## [Action item]
The line bearing "white-space: nowrap;", together with all lines after it to the end of the material, should be repeated exactly; leave out everything else.

## [Information]
*****
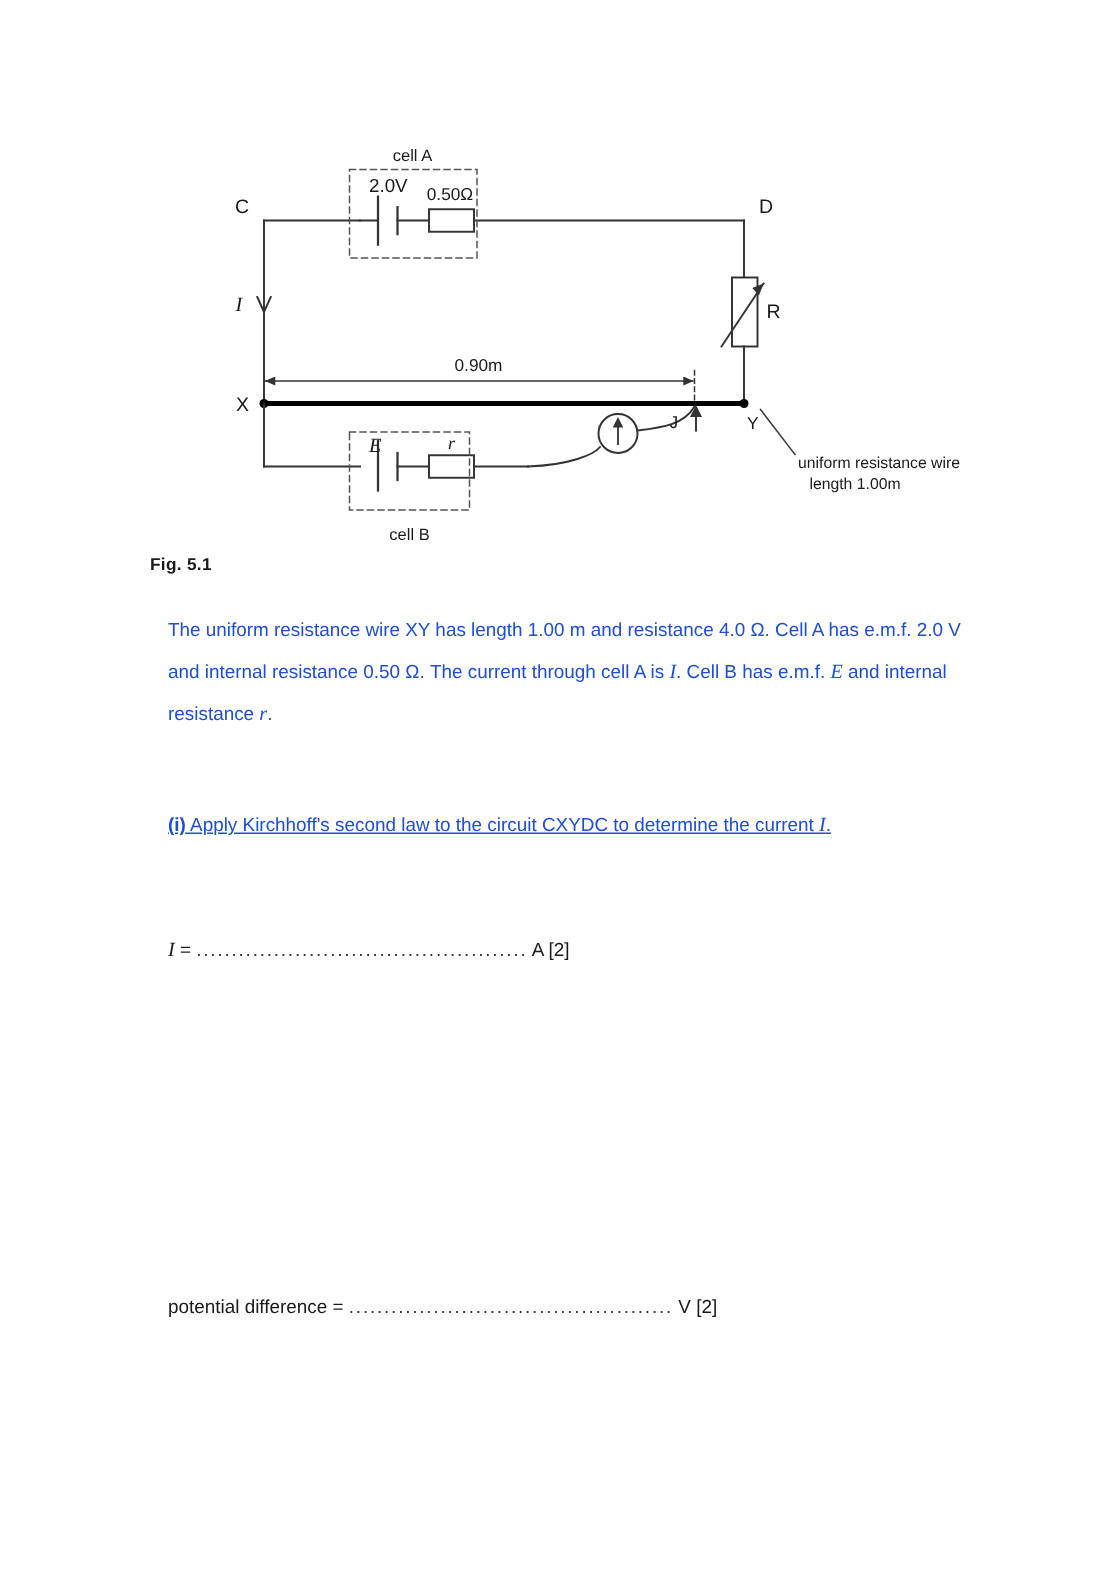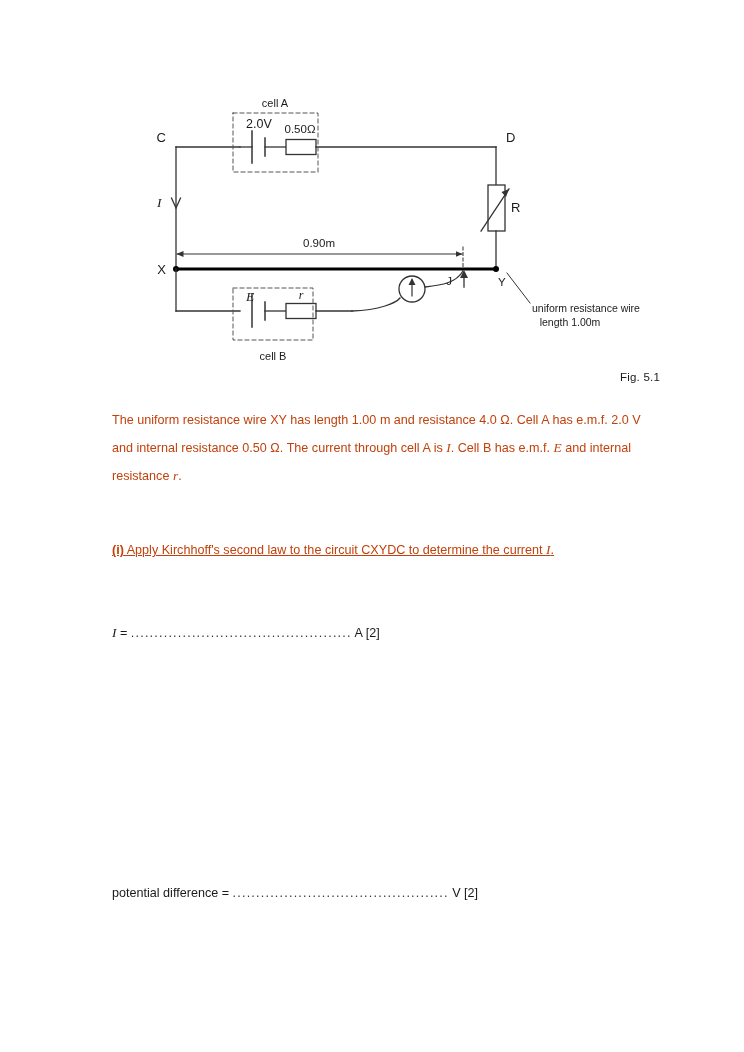--- a/index.html
+++ b/index.html
@@ -36,9 +36,9 @@
     left: 0;
     top: 296px;
     width: 560px;
-    text-align: right;
+    text-align: left;
     font-size: 11.5px;
-    font-weight: normal;
+    font-weight: bold;
     letter-spacing: 0.2px;
   }
 

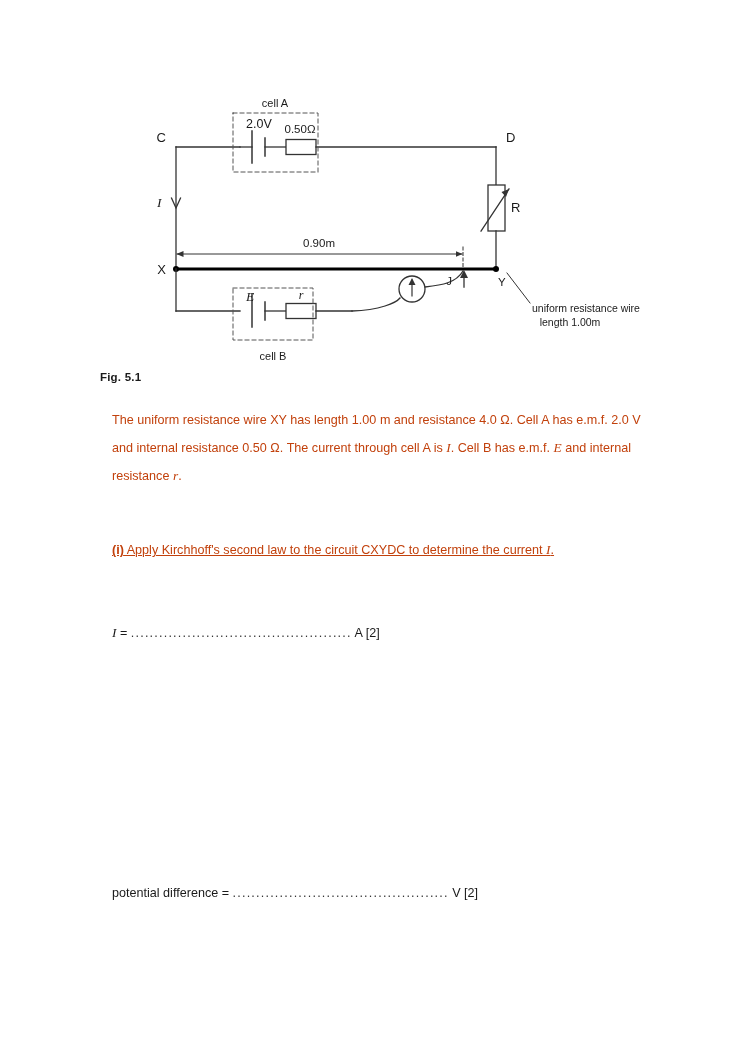--- a/index.html
+++ b/index.html
@@ -49,7 +49,7 @@
     width: 540px;
     font-size: 12.6px;
     line-height: 27px;
-    color: #c2410c;
+    color: #1d4ed8;
   }
   #para-1 { top: 407px; }
   #para-2 { top: 482px; }

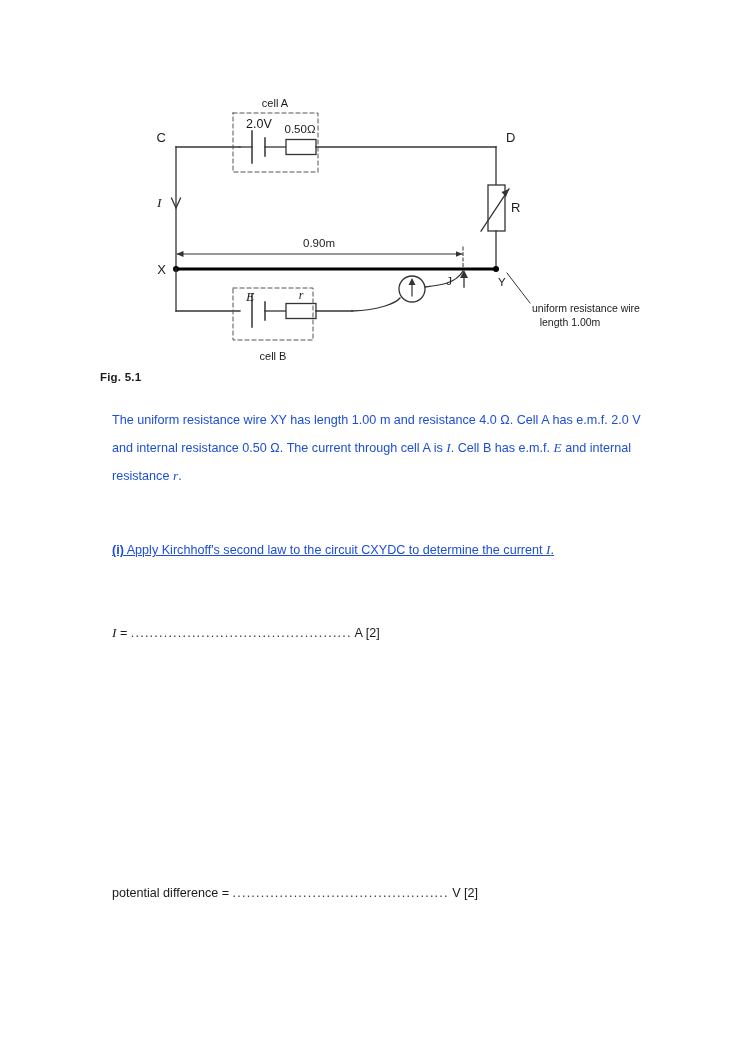--- a/index.html
+++ b/index.html
@@ -67,7 +67,7 @@
     white-space: nowrap;
   }
   #ans-i  { top: 625px; }
-  #ans-ii { top: 864px; margin-top: 22px; }
+  #ans-ii { top: 864px; }
   .dotlead { letter-spacing: 1.2px; color: #333; }
 </style>
 </head>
*****
## [Output below]
     white-space: nowrap;
   }
   #ans-i  { top: 625px; }
-  #ans-ii { top: 864px; margin-top: 22px; }
+  #ans-ii { top: 864px; }
   .dotlead { letter-spacing: 1.2px; color: #333; }
 </style>
 </head>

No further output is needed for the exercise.